2 — 178,984190345...
3 — 9,610938004...
4 — 32,546201937...
5 — 6,674029250…


Encore un infini dénombrable, pensez-vous? Eh bien non. Et voici le coup de génie de Cantor qui le démontre. Nous allons en effet construire un nombre réel qui ne figure pas sur cette liste infinie en prenant pour cela le nième chiffre après la décimale du nième nombre de cette liste et en le remplaçant par le chiffre suivant. Tout cela est beaucoup plus simple que ça ne paraît. Si par exemple ce chiffre est 1, nous le remplaçons par 2; si c’est 2, par 3; et si c’est 9, par 0.

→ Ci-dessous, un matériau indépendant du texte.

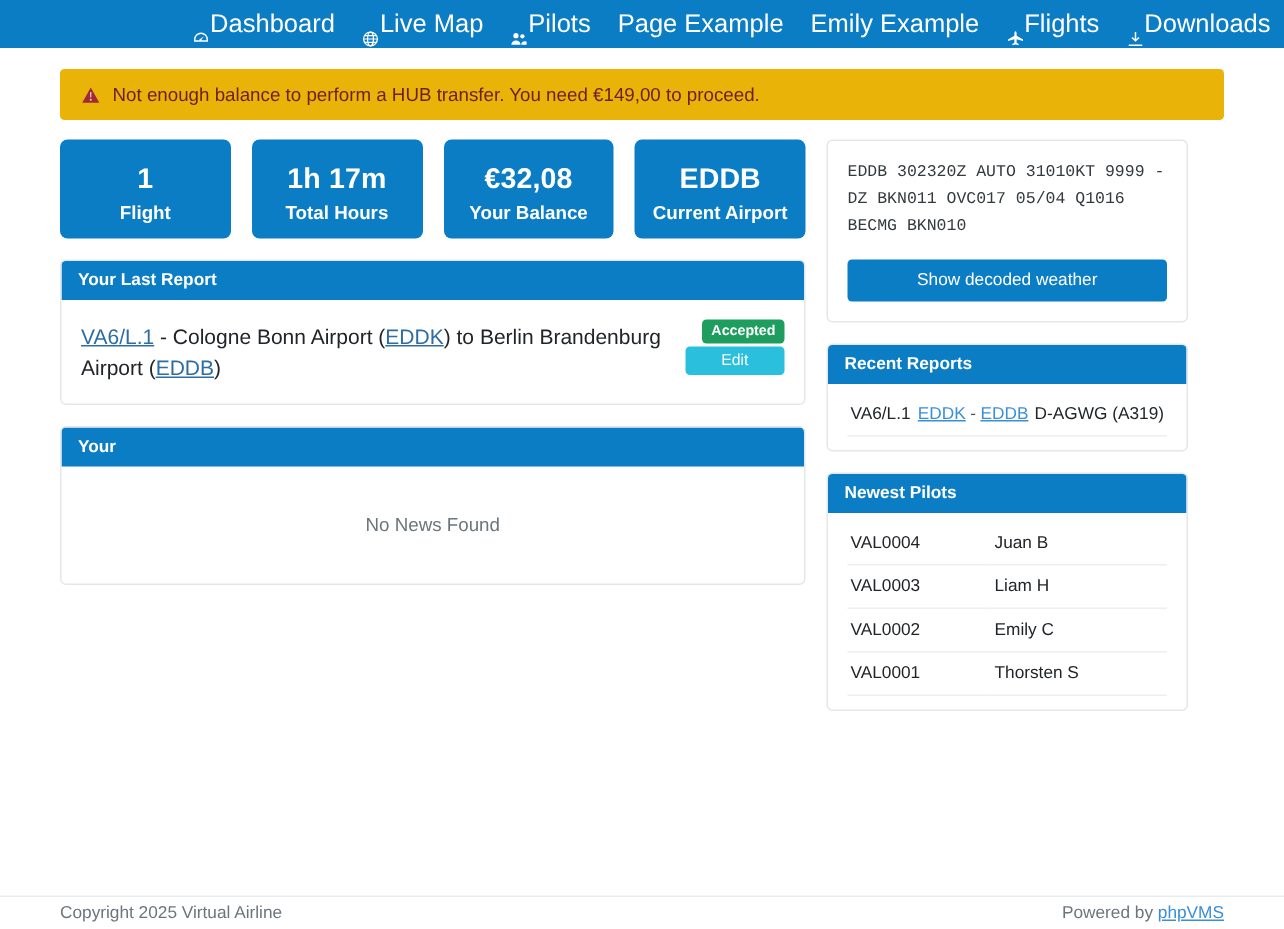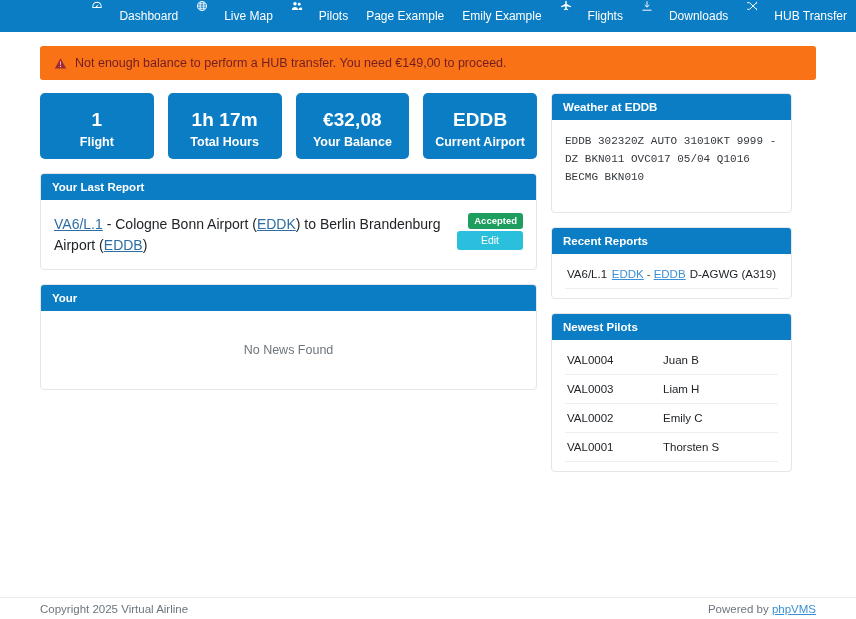--- a/index.html
+++ b/index.html
@@ -28,10 +28,10 @@
   .nav-items { display: flex; align-items: center; }
   .nav-item {
     display: inline-flex;
-    align-items: flex-start;
-    gap: 16px;
-    color: #ffffff;
-    font-size: 12px;
+    align-items: flex-end;
+    gap: 0;
+    color: #ffffff;
+    font-size: 17px;
     text-decoration: none;
     padding: 0 9px;
     line-height: 32px;

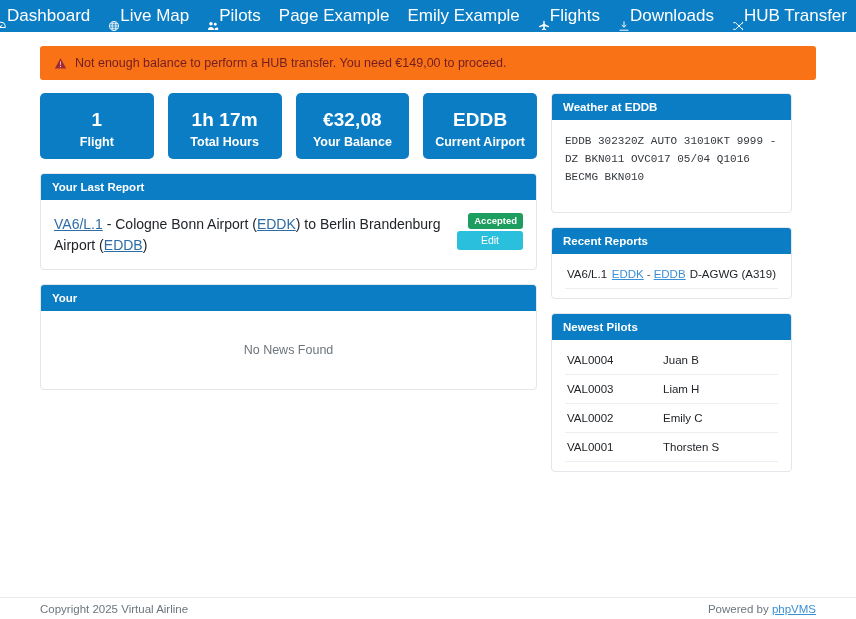--- a/index.html
+++ b/index.html
@@ -261,15 +261,6 @@
       <span>Downloads</span>
     </a>
 
-    <a class="nav-item">
-      <span class="nav-ico">
-        <svg viewBox="0 0 16 16">
-            <path fill="none" stroke="#fff" stroke-width="1.3" d="M1.6 3.6h3.1L14 12.4M1.6 12.4h3.1L14 3.6"></path>
-            <path fill="#fff" d="M13.4 1.9 15 3.6l-1.6 1.7zM13.4 10.7 15 12.4l-1.6 1.7z"></path>
-          </svg>
-      </span>
-      <span>HUB Transfer</span>
-    </a>
 
   </div>
 </div>

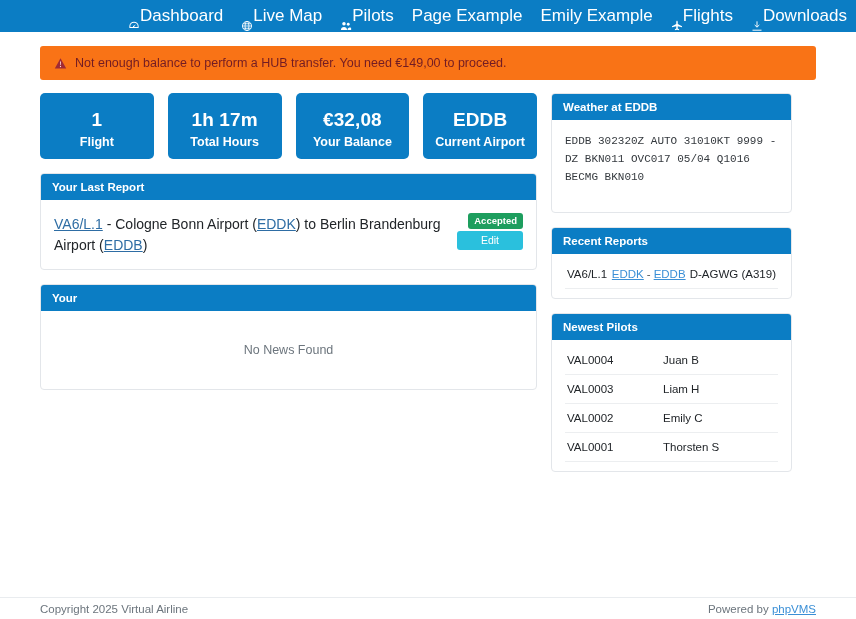--- a/index.html
+++ b/index.html
@@ -51,7 +51,7 @@
 
   
   .alert {
-    background: #f97316;
+    background: #eab308;
     color: #721c24;
     border-radius: 3px;
     padding: 10px 14px;

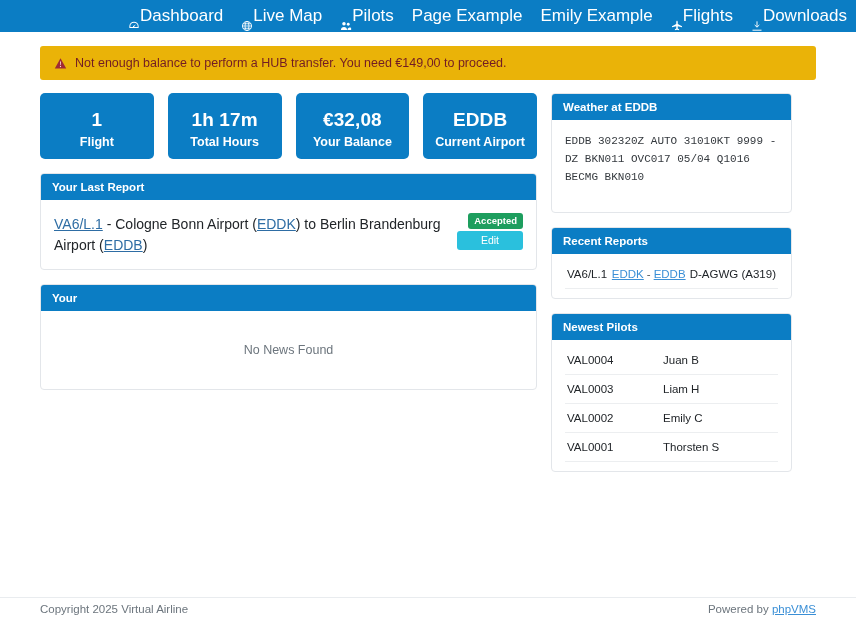--- a/index.html
+++ b/index.html
@@ -323,7 +323,6 @@
     <div class="col-right">
 
       <div class="card">
-        <div class="card-head">Weather at EDDB</div>
         <div class="card-body">
           <div class="metar">EDDB 302320Z AUTO 31010KT 9999 -DZ BKN011 OVC017 05/04 Q1016 BECMG BKN010</div>
         </div>

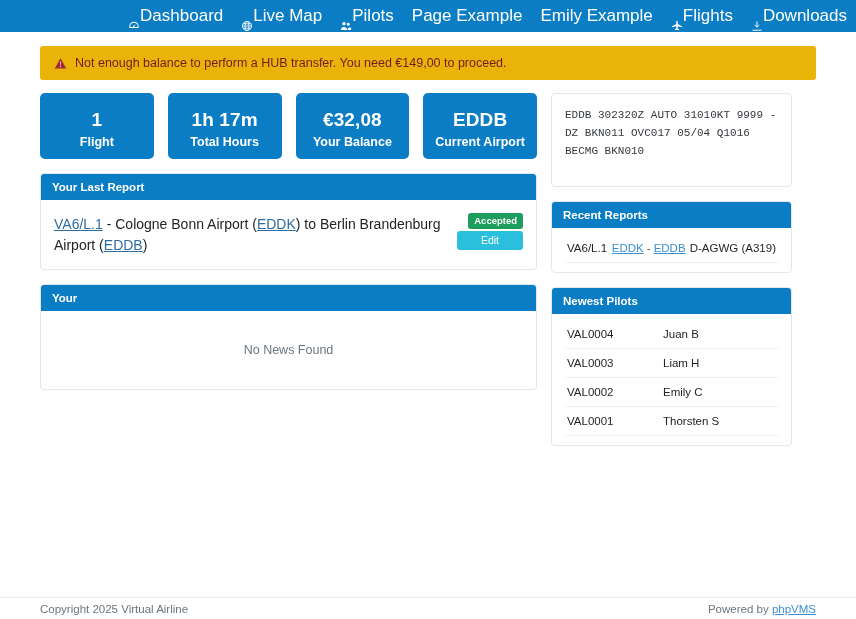--- a/index.html
+++ b/index.html
@@ -325,6 +325,7 @@
       <div class="card">
         <div class="card-body">
           <div class="metar">EDDB 302320Z AUTO 31010KT 9999 -DZ BKN011 OVC017 05/04 Q1016 BECMG BKN010</div>
+          <button class="btn-block">Show decoded weather</button>
         </div>
       </div>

Dans l’exemple précédent, on prendra 1 (le premier chiffre après la décimale du premier nombre sur la liste) et on le remplacera par 2; puis on prendra 8 (le deuxième chiffre après la décimale du deuxième nombre sur la liste), et on le remplacera par 9; on aura ensuite, dans cet ordre : 1; puis 3; et ainsi de suite.

Cette preuve, appelée preuve par la diagonale (puisque c’est bien une diagonale que dessinent les chiffres successifs qu’on considère pour les modifier), nous permet de générer le nombre recherché, celui qui ne figure pas sur la liste. En effet, il diffère du premier nombre par sa première décimale; du deuxième par sa deuxième décimale; et du n ième par sa n ième décimale!

On ne peut donc PAS mettre en correspondance terme à terme les entiers naturels et les nombres réels : la cardinalité de ceux-ci est celle de l’infini indénombrable, que Cantor a proposé de nommer Aleph 1.

Évoquant ses travaux et démonstrations sur l’infini, Cantor, dans une lettre du 29 juin 1877, écrira à son collègue Richard Dedekind (1831-1916): «Je le vois, mais je ne le crois pas !».

On n’a aucun mal à partager ce sentiment …

1 commentaire:

Anonyme a dit…

La « diagonale de Cantor » ne prouve en aucun cas l'indénombrabilité des nombres réels.

Je pense néamoins (sans en être sûr) qu'ils sont indénombrables, mais pour d'autres raisons.

En employant le même résonnement que Cantor, je vais « prouver » que les nombres naturels sont indénombrables :

je pense avoir tout les naturels :

11243
124526
263262346
26432632462346
623462346324634634

mais jai juste à faire la somme de ceux que jai déjà, et j'en obtien un que je nai pas encore...

Ça ne veut rien dire.

Autre chose, il utilise des nombres à virgule pour faire sa démonstration, et les nombres irrationnel ne sont pas exprimable (de facon absolument précise) en nombre à virgule.

On peut dénombrer les nombres à virgule entre 0 et 1. Ce sont les nombres irrationnels qu'on ne peut pas dénombrer.

Aleph 0 : A0
Aleph 1 : A1

On sait que :

A0 * k = A0
A0 * A0 = A0
A0 ^ k = A0

Mais A0 ^ A0 = ????? A0 ou A1 ???

Le nombre de réels c'est A0 ^ A0, la question est de savoir si cela donne vraiment un infini d'un autre « ordre ».